And yet every week seems to churn up new fodder for suspicion and outrage. Case in point: this just-released, $47 million economic development agreement between Richardson and the developer, JP Realty, posted by citizen-journalist/mechanic/raconteur David Chenoweth.

See also: In Richardson Mayor Scandal, the Cover-Up Is Worse than the Crime

The existence of the agreement has been known for some time. The City Council voted unanimously last September to authorize City Manager Dan Johnson to negotiate a deal. But the city has been keeping details of those negotiations close to its vest. Residents clamoring for copies of the agreement in the lead-up up to the April 28 City Council meeting at which Maczka was cleared of ethics violations were denied on the grounds that the agreement hadn't been finished. According to the signatures on the document, that's true: JP Realty principal Mark Jordan signed the agreement on April 29, the day after the council meeting. Johnson's signature came a week later, on May 7. Which suggests either that there were a few niggling details that just couldn't be ironed out at the meeting or that Jordan and Johnson weren't keen on pouring gas on an already combustible meeting.

It should be said that the city isn't simply cutting Jordan a $47 million check.
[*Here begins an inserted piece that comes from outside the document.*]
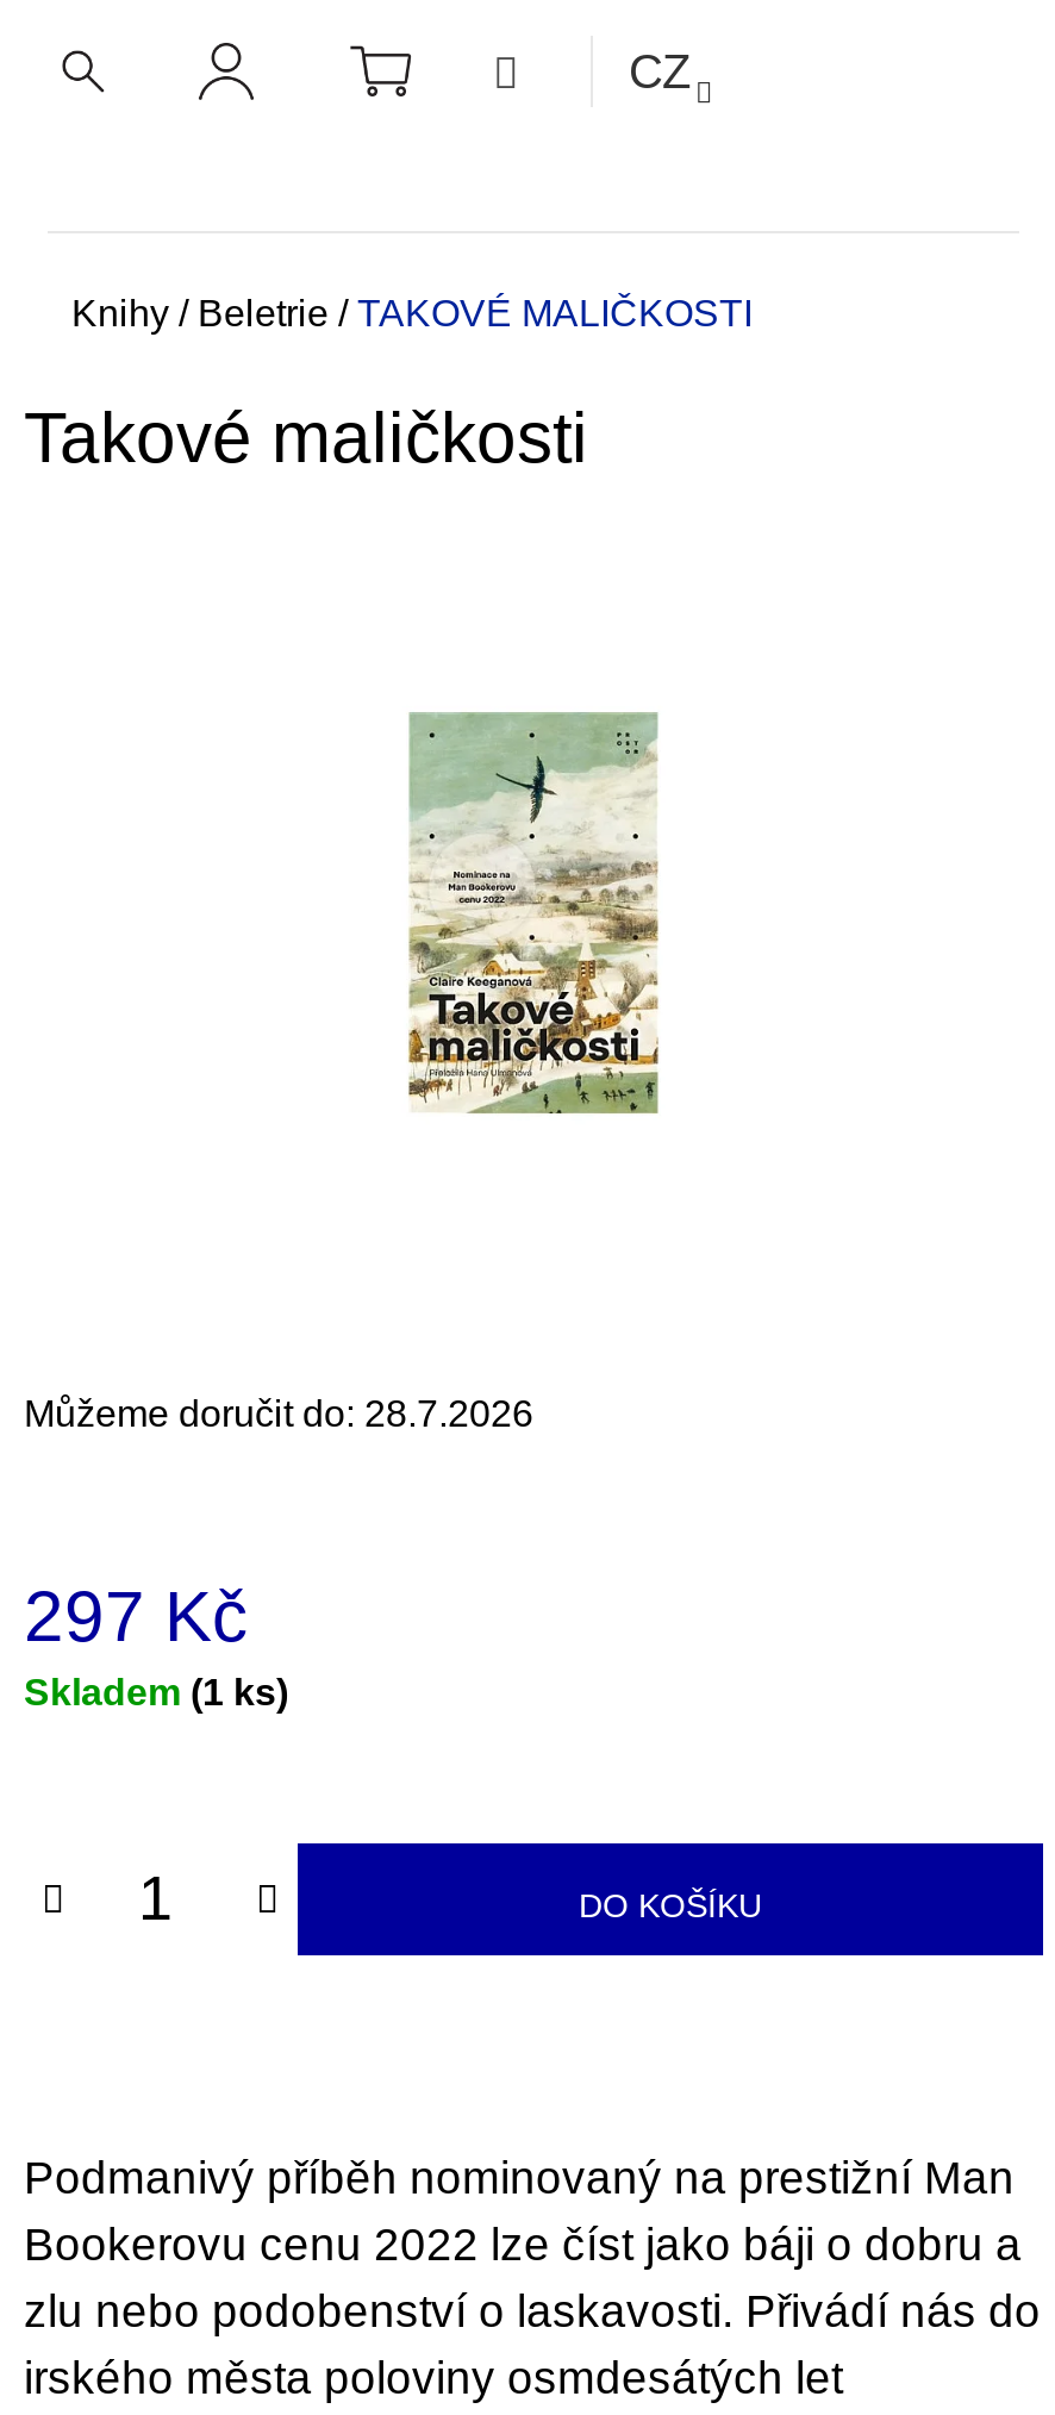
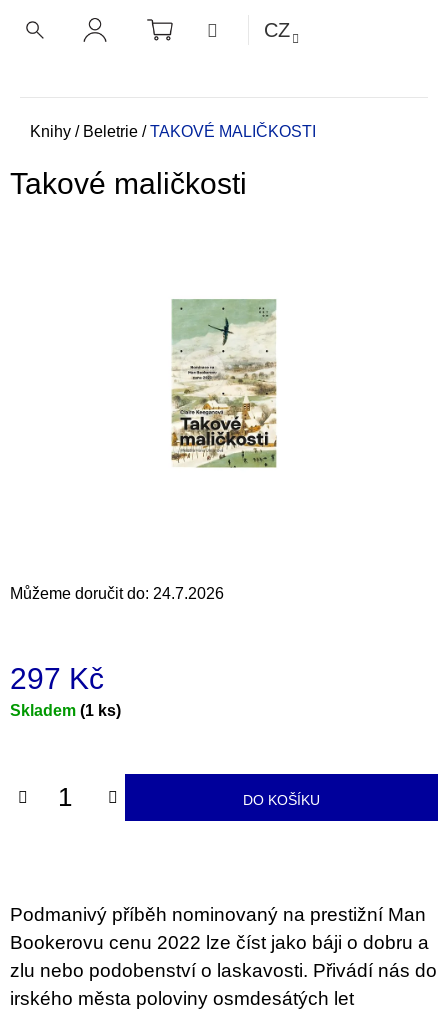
[24,1394,533,1434] Můžeme doručit do: 28.7.2026 -> [10,585,224,602] Můžeme doručit do: 24.7.2026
Per the terms of the agreement, the incentives are tied to infrastructure improvements -- drainage, sidewalks, trails and the like -- and will be paid out in annual grants over the next quarter century. Exactly how much is paid out each year depends on how much money JP Realty Partners spends on infrastructure and how much the property's assessed value has increased. Still, it's a hefty price tag for a piece of property that's consistently touted as the most desirable piece of undeveloped land left in Richardson, which presumably could have been profitably developed without such a handout.

Richardson spokesman Greg Sowell says in an email that the incentives are aimed at "supporting the creation of a contemporary corporate campus setting that will help attract and retain quality business development and a highly skilled workforce."

"Large developments like this often ask for some kind of ED agreement and the City has a history of working with developers to create these kinds of private/public partnerships in order to promote a higher quality development and to allow it to occur more quickly."

Unless evidence surfaces to the contrary -- and given the fit of insanity that has taken hold of Richardson politics of late, it might -- it has to be assumed that the mayor's relationship had no material influence on the terms of the agreement. Local governments give developers sweetheart deals all the time because that's how the game is played. But sweet Jesus, $47 million?

This story has been updated with comments from Richardson spokesman Greg Sowell

Send your story tips to the author, Eric Nicholson.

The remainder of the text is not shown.